(Dataset records)
------------------------------------------------------------
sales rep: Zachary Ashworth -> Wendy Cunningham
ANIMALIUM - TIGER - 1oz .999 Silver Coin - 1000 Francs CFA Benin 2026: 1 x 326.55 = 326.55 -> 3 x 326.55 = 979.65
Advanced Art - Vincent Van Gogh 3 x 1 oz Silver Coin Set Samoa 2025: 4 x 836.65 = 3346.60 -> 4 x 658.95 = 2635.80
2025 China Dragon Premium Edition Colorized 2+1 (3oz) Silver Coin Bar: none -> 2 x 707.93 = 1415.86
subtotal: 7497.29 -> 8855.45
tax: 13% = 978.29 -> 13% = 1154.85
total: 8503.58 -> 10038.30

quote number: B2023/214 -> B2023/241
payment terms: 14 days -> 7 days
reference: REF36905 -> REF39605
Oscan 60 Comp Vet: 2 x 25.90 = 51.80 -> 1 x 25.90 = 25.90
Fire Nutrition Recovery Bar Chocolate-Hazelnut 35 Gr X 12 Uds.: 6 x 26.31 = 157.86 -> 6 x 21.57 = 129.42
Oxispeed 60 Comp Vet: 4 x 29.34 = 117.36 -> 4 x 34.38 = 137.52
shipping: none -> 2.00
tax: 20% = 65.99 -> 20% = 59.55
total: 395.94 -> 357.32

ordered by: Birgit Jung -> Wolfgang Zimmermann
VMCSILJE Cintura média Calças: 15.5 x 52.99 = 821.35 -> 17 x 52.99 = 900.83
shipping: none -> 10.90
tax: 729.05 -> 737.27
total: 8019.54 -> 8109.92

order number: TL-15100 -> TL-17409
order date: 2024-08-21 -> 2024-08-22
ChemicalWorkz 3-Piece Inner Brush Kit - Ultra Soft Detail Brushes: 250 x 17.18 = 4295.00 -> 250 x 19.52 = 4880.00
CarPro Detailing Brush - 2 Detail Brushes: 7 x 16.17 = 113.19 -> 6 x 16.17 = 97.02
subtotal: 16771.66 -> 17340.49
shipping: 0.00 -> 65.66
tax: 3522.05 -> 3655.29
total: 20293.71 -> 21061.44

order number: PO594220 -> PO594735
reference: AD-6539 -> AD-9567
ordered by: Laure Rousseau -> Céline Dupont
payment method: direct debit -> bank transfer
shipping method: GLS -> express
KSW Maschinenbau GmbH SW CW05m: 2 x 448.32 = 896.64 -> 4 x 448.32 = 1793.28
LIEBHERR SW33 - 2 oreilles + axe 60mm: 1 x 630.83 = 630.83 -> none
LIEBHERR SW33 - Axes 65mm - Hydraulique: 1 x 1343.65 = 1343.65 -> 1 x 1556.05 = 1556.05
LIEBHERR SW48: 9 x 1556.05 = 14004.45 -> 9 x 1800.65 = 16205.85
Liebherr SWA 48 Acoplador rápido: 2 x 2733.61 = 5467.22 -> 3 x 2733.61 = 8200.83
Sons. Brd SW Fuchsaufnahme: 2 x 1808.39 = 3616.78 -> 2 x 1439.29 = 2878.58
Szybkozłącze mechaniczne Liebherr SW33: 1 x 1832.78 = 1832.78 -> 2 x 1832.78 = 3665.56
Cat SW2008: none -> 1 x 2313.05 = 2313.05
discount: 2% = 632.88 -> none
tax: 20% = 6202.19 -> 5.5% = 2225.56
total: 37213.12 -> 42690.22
------------------------------------------------------------
§ **Exercise aim**
Only lines containing the string "ordered" belong in the answer; find them in the data above and copy them.

§ **The completed task**
ordered by: Birgit Jung -> Wolfgang Zimmermann
ordered by: Laure Rousseau -> Céline Dupont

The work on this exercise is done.